WHAT TO PRODUCE |
Pictures in the records are to be excluded from an otherwise exact copy.

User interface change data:
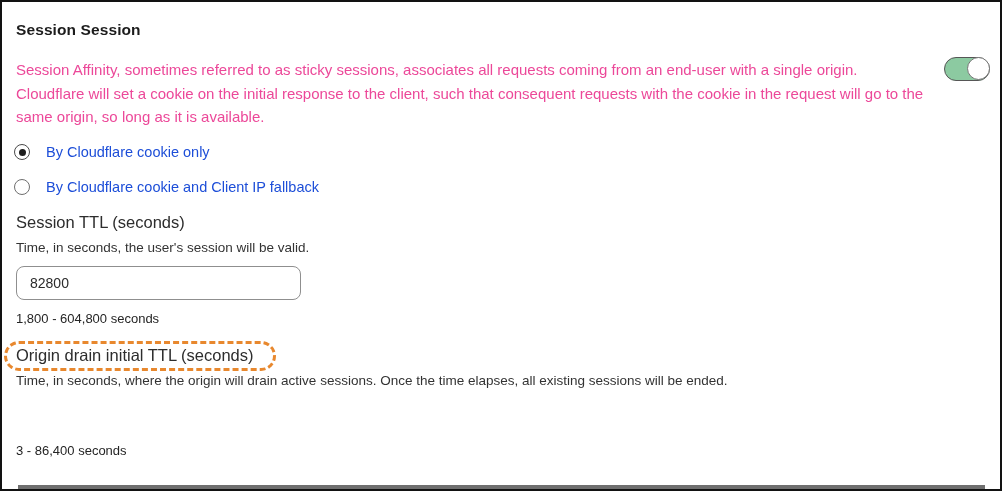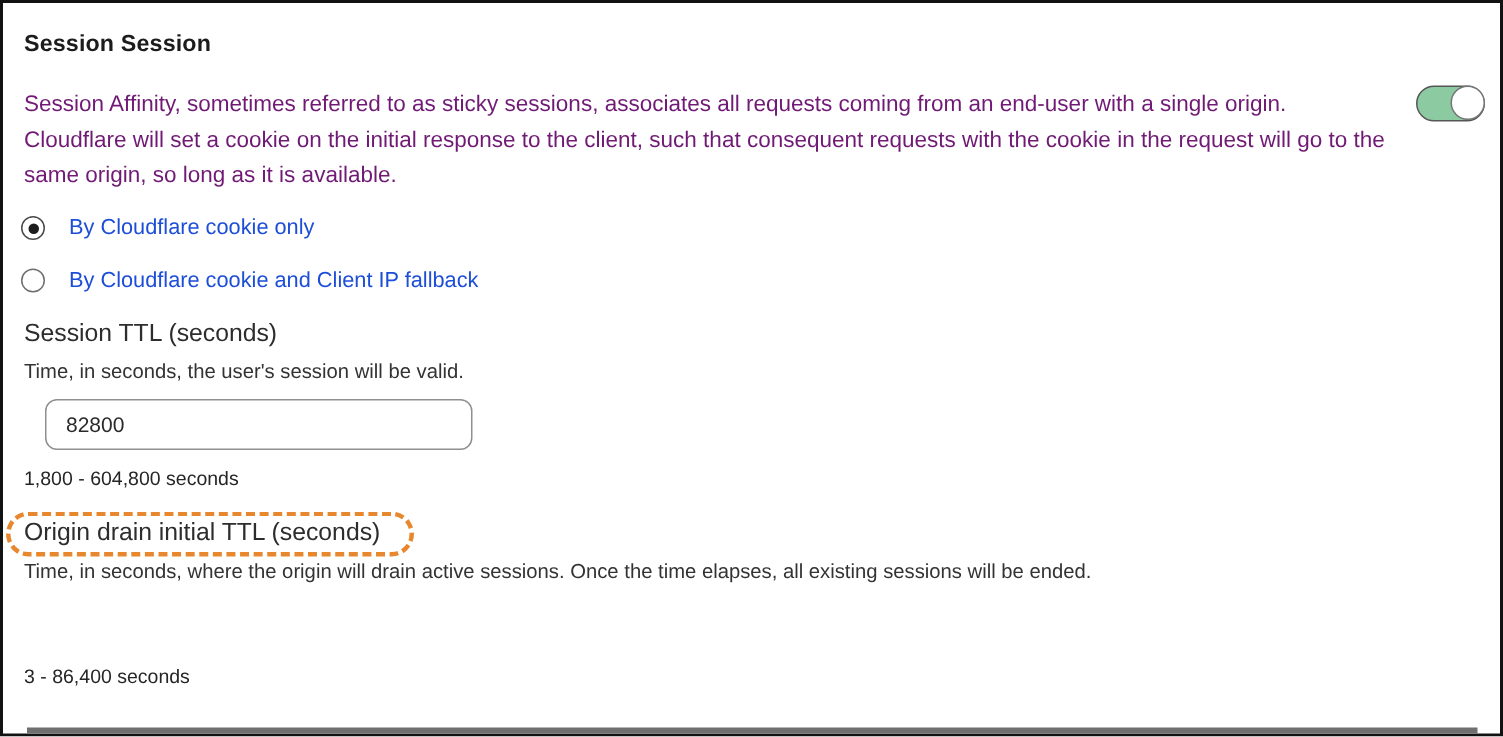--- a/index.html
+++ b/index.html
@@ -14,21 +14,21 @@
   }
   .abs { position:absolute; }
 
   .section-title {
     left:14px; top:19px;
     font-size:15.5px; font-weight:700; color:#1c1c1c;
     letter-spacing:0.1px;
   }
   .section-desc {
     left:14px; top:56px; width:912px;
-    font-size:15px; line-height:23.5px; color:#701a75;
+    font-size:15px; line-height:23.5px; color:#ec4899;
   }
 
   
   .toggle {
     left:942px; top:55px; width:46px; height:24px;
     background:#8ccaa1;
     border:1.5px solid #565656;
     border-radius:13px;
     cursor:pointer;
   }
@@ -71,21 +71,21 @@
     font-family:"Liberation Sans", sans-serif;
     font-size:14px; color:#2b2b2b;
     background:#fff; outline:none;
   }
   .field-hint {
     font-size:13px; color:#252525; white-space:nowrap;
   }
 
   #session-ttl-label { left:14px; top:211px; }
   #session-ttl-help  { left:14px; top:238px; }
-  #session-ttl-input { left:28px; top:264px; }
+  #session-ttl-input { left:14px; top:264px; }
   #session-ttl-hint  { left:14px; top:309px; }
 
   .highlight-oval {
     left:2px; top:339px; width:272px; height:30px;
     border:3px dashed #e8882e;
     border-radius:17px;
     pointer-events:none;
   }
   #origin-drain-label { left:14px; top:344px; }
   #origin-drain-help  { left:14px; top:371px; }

OUTPUT OF THE TASK |
--- a/index.html
+++ b/index.html
@@ -14,21 +14,21 @@
   }
   .abs { position:absolute; }
 
   .section-title {
     left:14px; top:19px;
     font-size:15.5px; font-weight:700; color:#1c1c1c;
     letter-spacing:0.1px;
   }
   .section-desc {
     left:14px; top:56px; width:912px;
-    font-size:15px; line-height:23.5px; color:#701a75;
+    font-size:15px; line-height:23.5px; color:#ec4899;
   }
 
   
   .toggle {
     left:942px; top:55px; width:46px; height:24px;
     background:#8ccaa1;
     border:1.5px solid #565656;
     border-radius:13px;
     cursor:pointer;
   }
@@ -71,21 +71,21 @@
     font-family:"Liberation Sans", sans-serif;
     font-size:14px; color:#2b2b2b;
     background:#fff; outline:none;
   }
   .field-hint {
     font-size:13px; color:#252525; white-space:nowrap;
   }
 
   #session-ttl-label { left:14px; top:211px; }
   #session-ttl-help  { left:14px; top:238px; }
-  #session-ttl-input { left:28px; top:264px; }
+  #session-ttl-input { left:14px; top:264px; }
   #session-ttl-hint  { left:14px; top:309px; }
 
   .highlight-oval {
     left:2px; top:339px; width:272px; height:30px;
     border:3px dashed #e8882e;
     border-radius:17px;
     pointer-events:none;
   }
   #origin-drain-label { left:14px; top:344px; }
   #origin-drain-help  { left:14px; top:371px; }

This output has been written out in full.